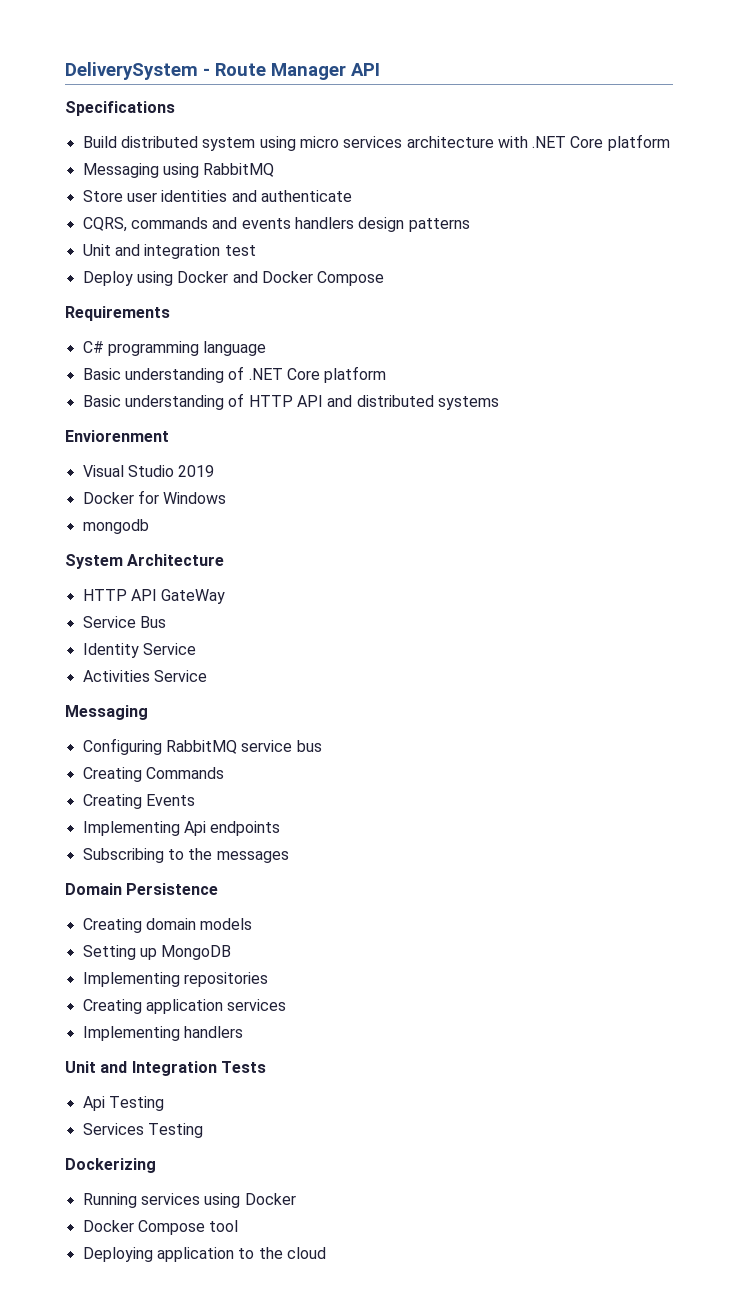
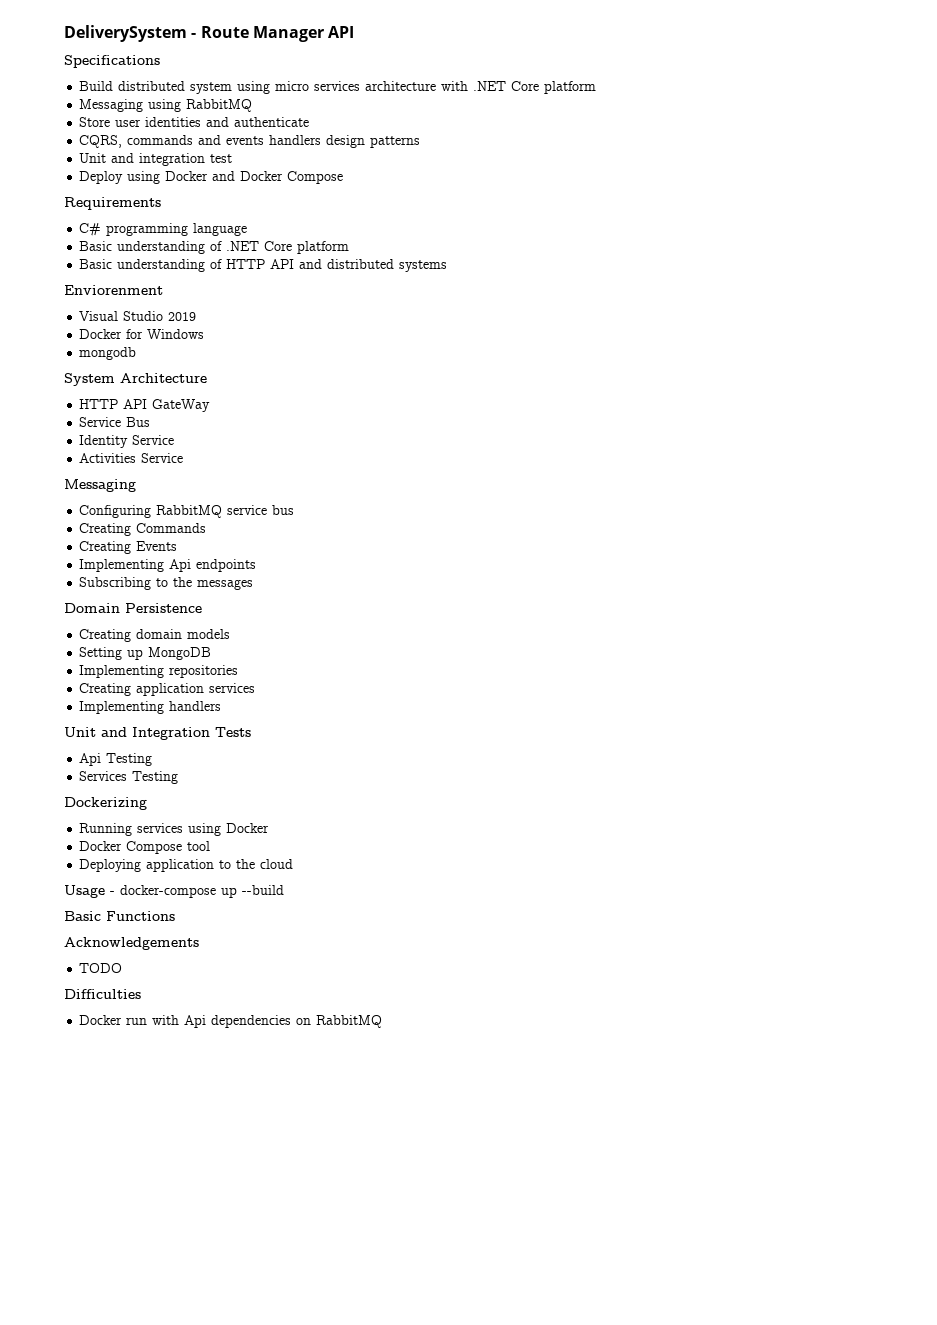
+ Usage - docker-compose up --build
+ Basic Functions
+ Acknowledgements
+ TODO
+ Difficulties
+ Docker run with Api dependencies on RabbitMQ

_____

▶ **Activity**
Return the full listing exactly as written, without any of its images.

▶ **Output for this task**
+ Usage - docker-compose up --build
+ Basic Functions
+ Acknowledgements
+ TODO
+ Difficulties
+ Docker run with Api dependencies on RabbitMQ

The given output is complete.